The S&P 500 is hitting record highs due to tech giants, but risks are growing as capitalization is concentrated in a handful of companies.

Wall Street is experiencing near-euphoria as investors pour record sums into major corporations, driving the S&P 500 to historic highs. However, this surge has its downside: companies are now valued at unprecedented levels, with the price-to-sales ratio exceeding 3.23—even higher than during the dot-com boom.

Tech giants like Nvidia and Microsoft account for a large share of the index's capitalization. The ten largest companies now represent about 40% of the S&P 500, with nine valued at over a trillion dollars. This makes the index heavily dependent on the performance of a small group of leaders.

Analysts note that the market is fueled not only by earned profits but also high expectations for future gains. The current P/E ratio is 22.5 compared to the decade average of around 17, reflecting significant optimism in pricing.

Any negative news or increased government regulation could trigger a broader market decline.
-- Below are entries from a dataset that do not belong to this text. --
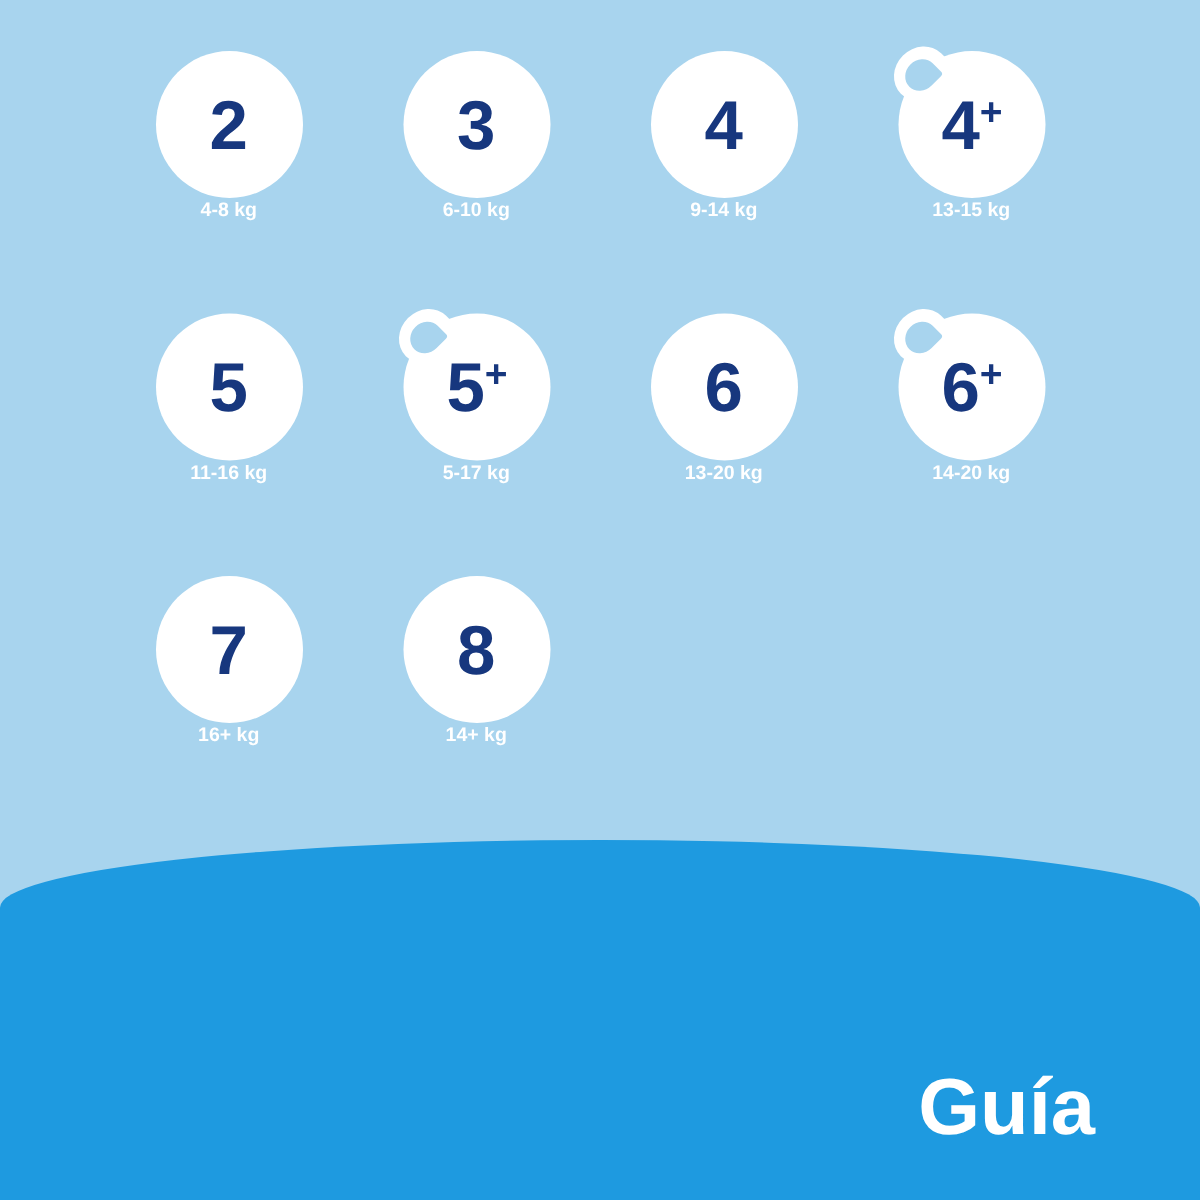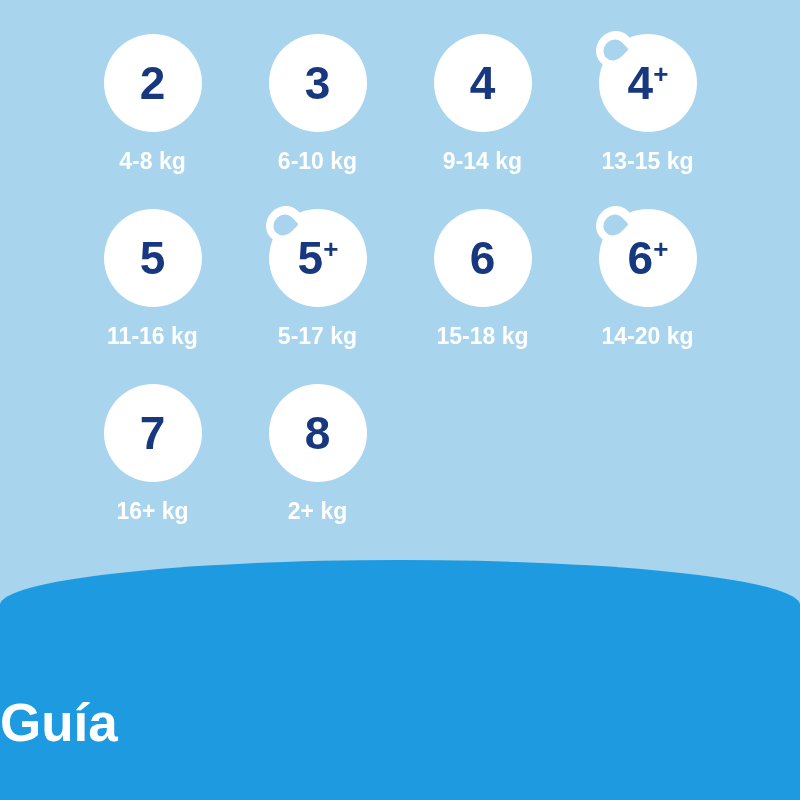"4-8 kg" .weight { font-size: 23px -> 13px; margin-top: 16px -> 0 }
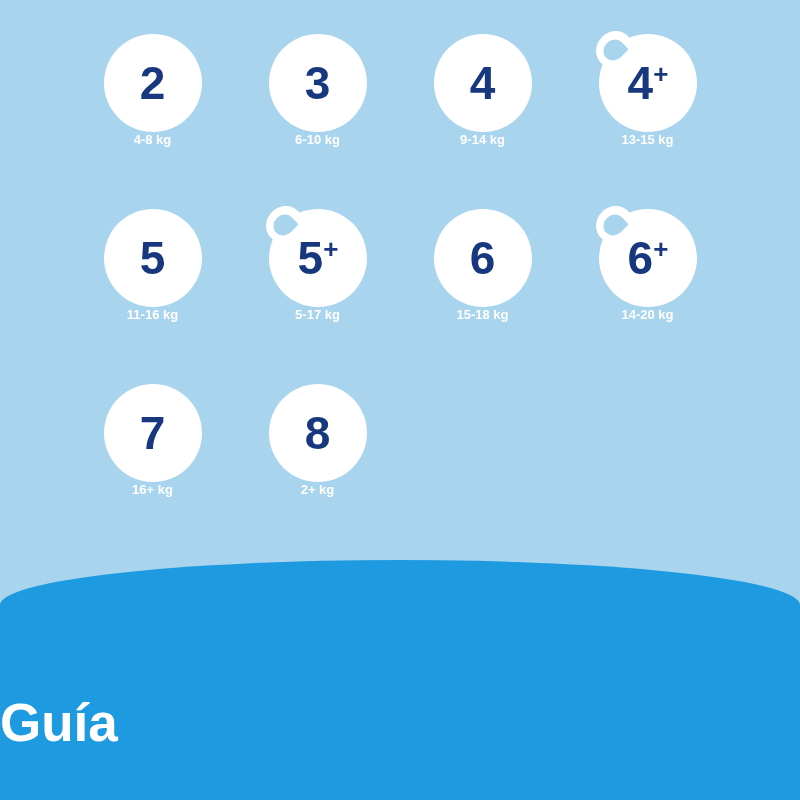"15-18 kg" div.weight { text: 15-18 -> 13-20 }
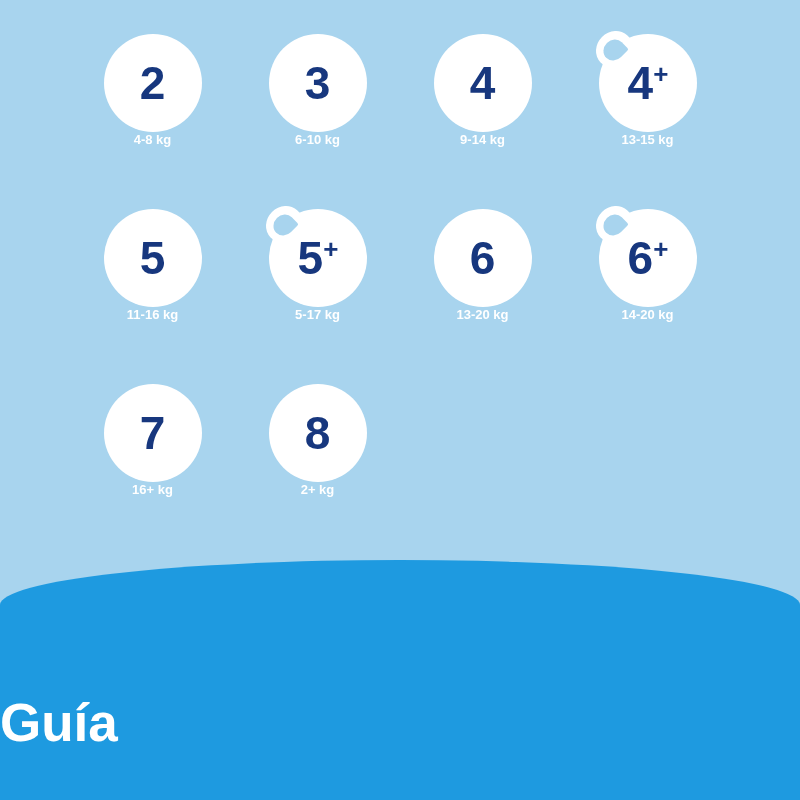"2+ kg" div.weight { text: 2+ -> 14+ }
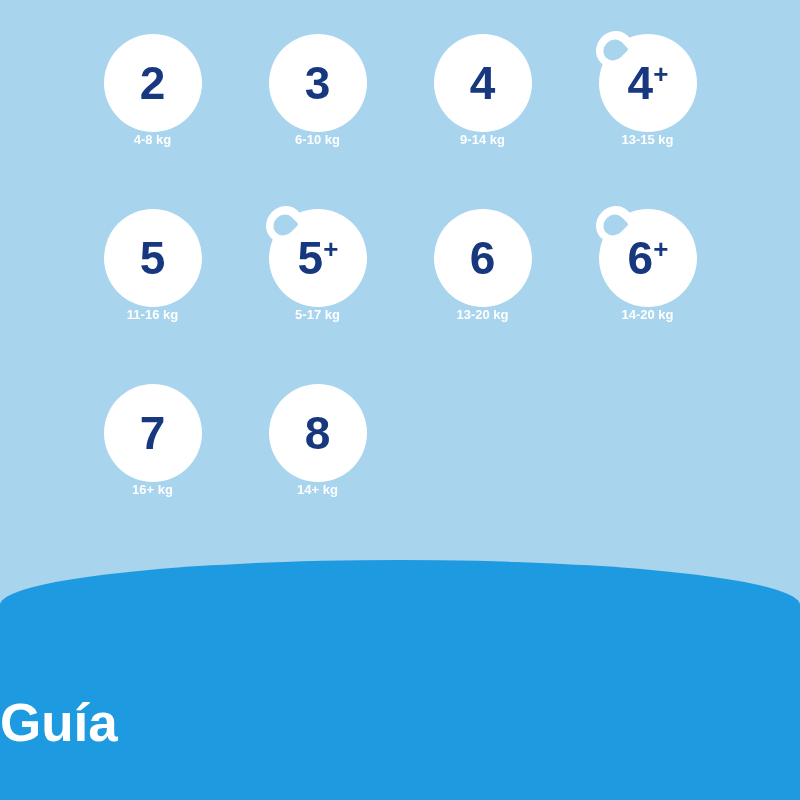"Guía" #caption { bottom: 48px -> 32px; text-align: left -> right }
For example, in April, statements by Donald Trump about new tariffs sparked a sell-off in the technology sector.

Some experts point to the growth potential in lesser-known companies that have not yet reached high valuations and recommend alternative investments like land.

The problem of overvaluation mainly concerns the top group of companies, while most S&P 500 firms remain moderately valued. However, the dominance of large players increases market risks, highlighting the need for portfolio diversification.

Thus, the current market rise is based on the financial success of a narrow circle of companies. Experts advise not to focus solely on trendy stocks, but also consider mid-sized and smaller firms with growth potential, while taking risks into account in investment strategies.